Exercise goal — Repeat each entry word for word. Leave any images out of the copy.

Data records —
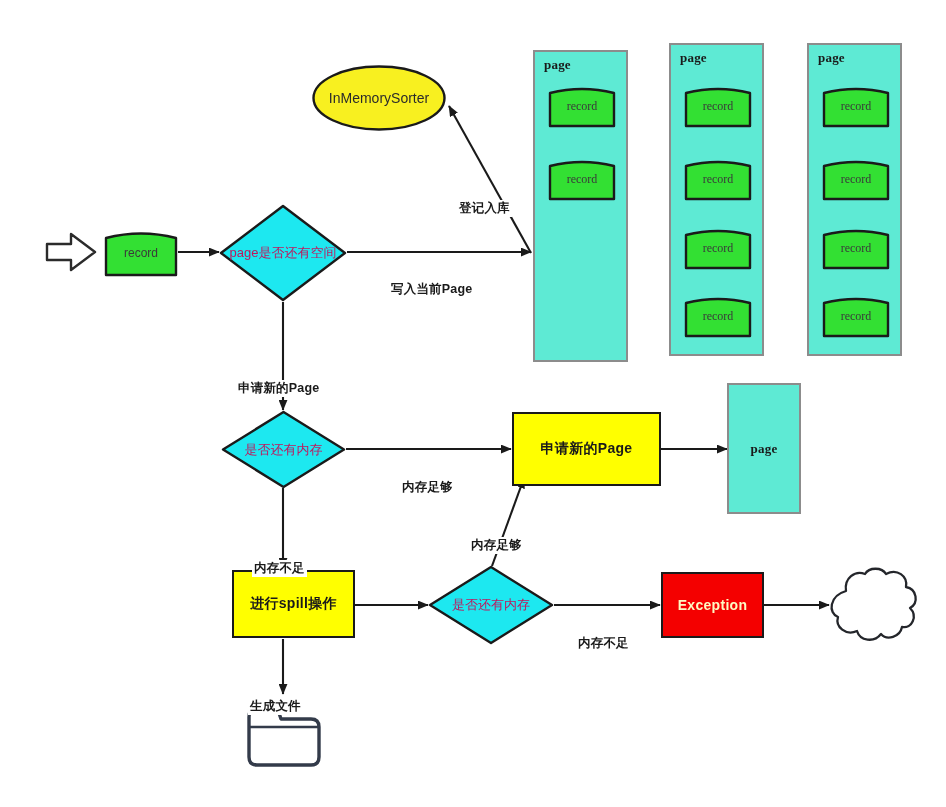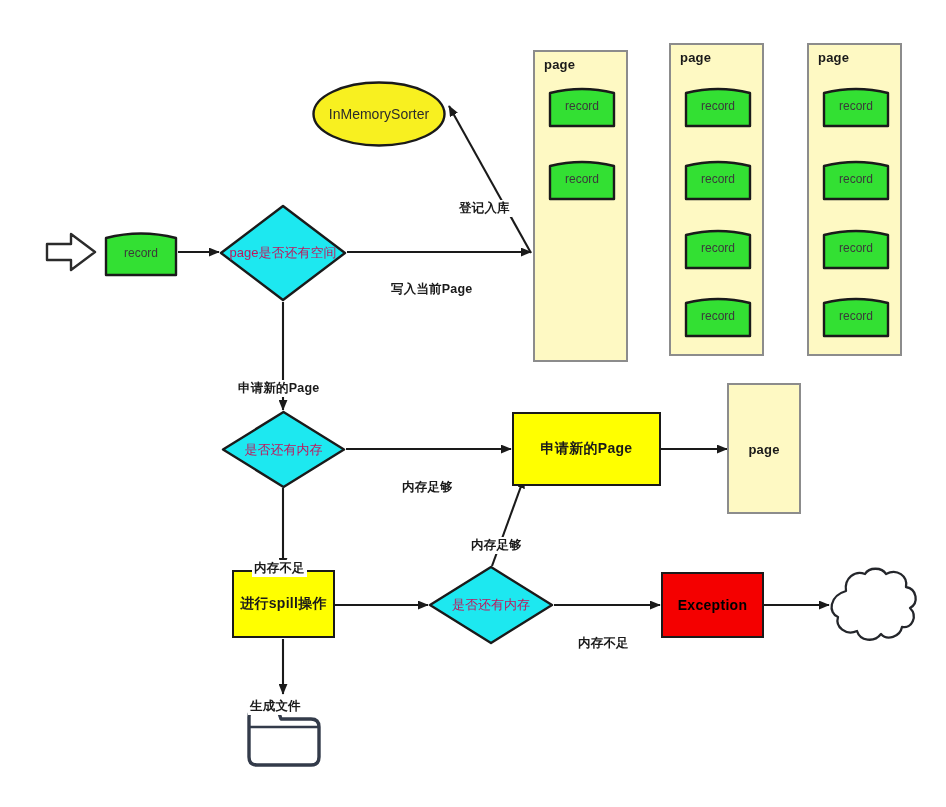--- a/index.html
+++ b/index.html
@@ -32,8 +32,9 @@
 
   
   .page-box {
-    background: #fef9c3;
+    background: #5eead4;
     border: 2px solid #8c8c8c;
+    font-family: Liberation Serif, serif;
   }
   .page-box .page-title {
     position: absolute;

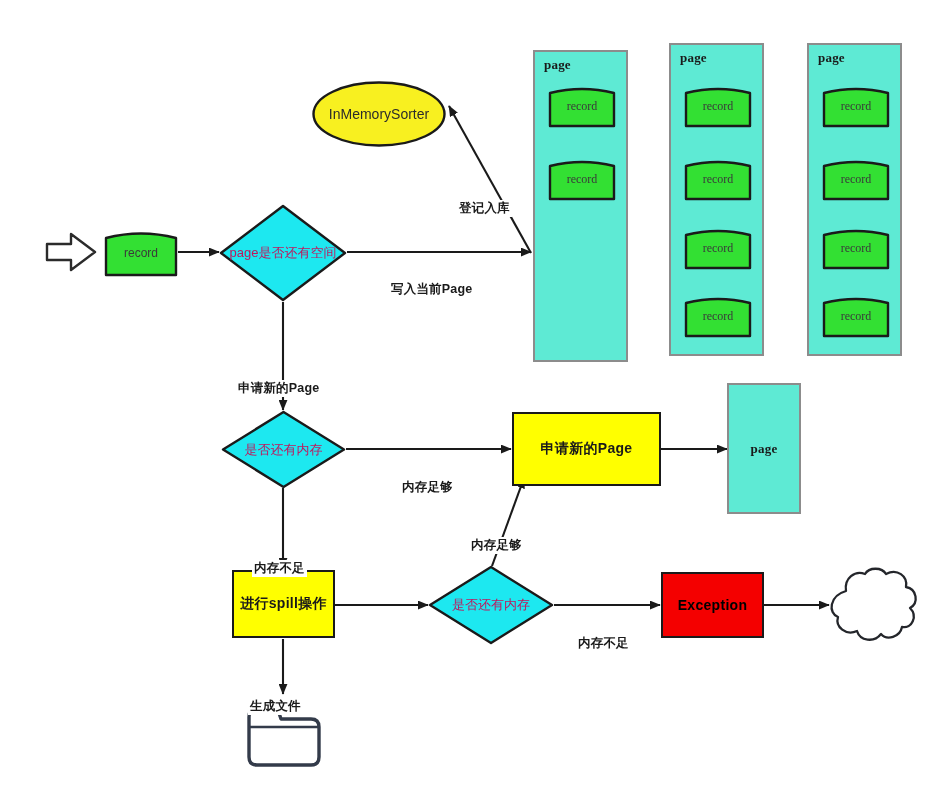--- a/index.html
+++ b/index.html
@@ -229,7 +229,7 @@
     <div class="dia-label">page是否还有空间</div>
   </div>
 
-  <div class="ellipse node" style="left:311px; top:80px;">
+  <div class="ellipse node" style="left:311px; top:64px;">
     <svg width="136" height="68" viewBox="0 0 136 68">
       <ellipse cx="68" cy="34" rx="65.5" ry="31.5" fill="#f8f020" stroke="#1a1a1a" stroke-width="2.4"></ellipse>
     </svg>

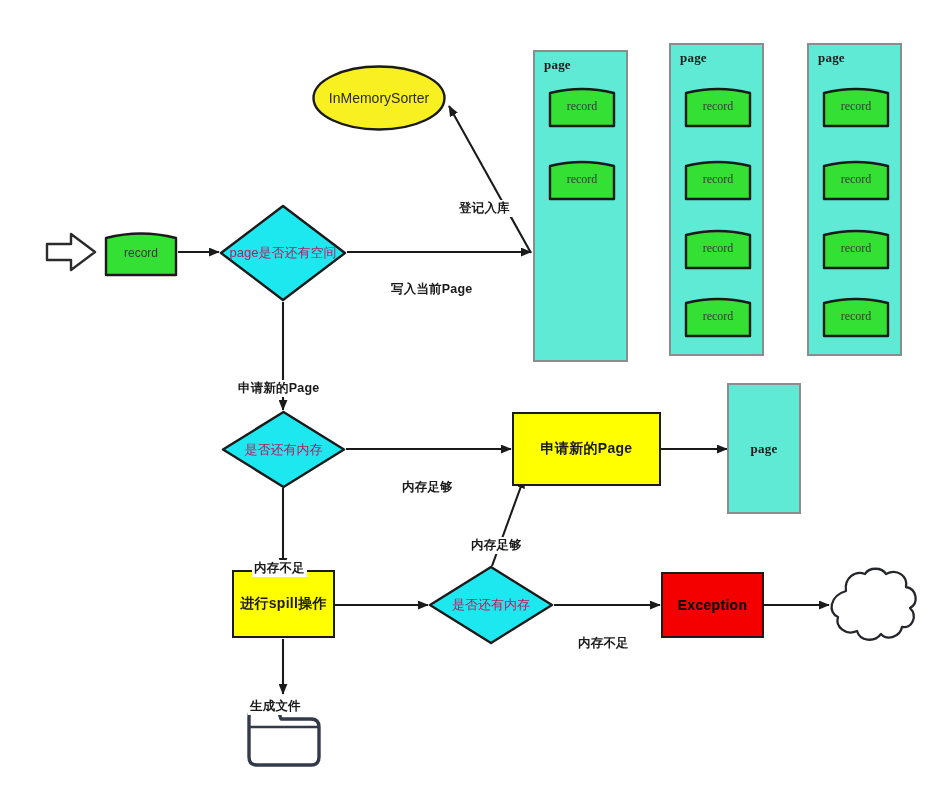--- a/index.html
+++ b/index.html
@@ -327,7 +327,7 @@
     <div class="page-title">page</div>
   </div>
 
-  <div class="rect yellow node" style="left:232px; top:570px; width:103px; height:68px;">
+  <div class="rect yellow node" style="left:232px; top:570px; width:123px; height:68px;">
     <span class="r-label">进行spill操作</span>
   </div>
 

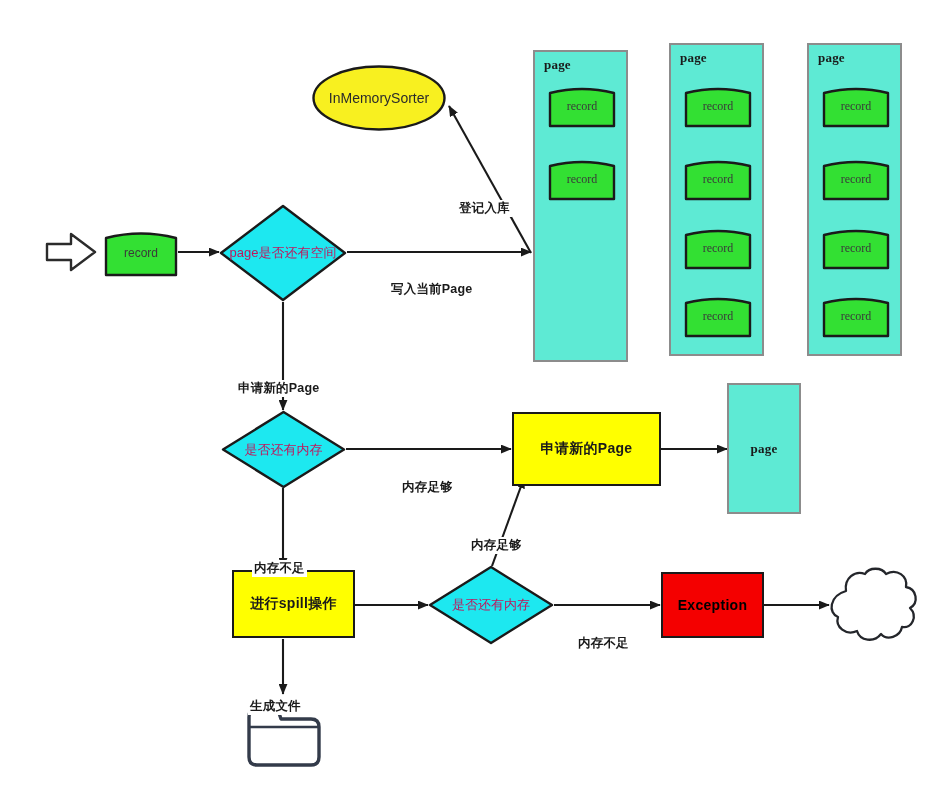--- a/index.html
+++ b/index.html
@@ -130,7 +130,7 @@
   .rect.red .r-label {
     font-size: 14px;
     font-weight: bold;
-    color: #000000;
+    color: #fef9c3;
     letter-spacing: .3px;
   }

Solved exercise —
--- a/index.html
+++ b/index.html
@@ -32,8 +32,9 @@
 
   
   .page-box {
-    background: #fef9c3;
+    background: #5eead4;
     border: 2px solid #8c8c8c;
+    font-family: Liberation Serif, serif;
   }
   .page-box .page-title {
     position: absolute;

--- a/index.html
+++ b/index.html
@@ -229,7 +229,7 @@
     <div class="dia-label">page是否还有空间</div>
   </div>
 
-  <div class="ellipse node" style="left:311px; top:80px;">
+  <div class="ellipse node" style="left:311px; top:64px;">
     <svg width="136" height="68" viewBox="0 0 136 68">
       <ellipse cx="68" cy="34" rx="65.5" ry="31.5" fill="#f8f020" stroke="#1a1a1a" stroke-width="2.4"></ellipse>
     </svg>

--- a/index.html
+++ b/index.html
@@ -327,7 +327,7 @@
     <div class="page-title">page</div>
   </div>
 
-  <div class="rect yellow node" style="left:232px; top:570px; width:103px; height:68px;">
+  <div class="rect yellow node" style="left:232px; top:570px; width:123px; height:68px;">
     <span class="r-label">进行spill操作</span>
   </div>
 

--- a/index.html
+++ b/index.html
@@ -130,7 +130,7 @@
   .rect.red .r-label {
     font-size: 14px;
     font-weight: bold;
-    color: #000000;
+    color: #fef9c3;
     letter-spacing: .3px;
   }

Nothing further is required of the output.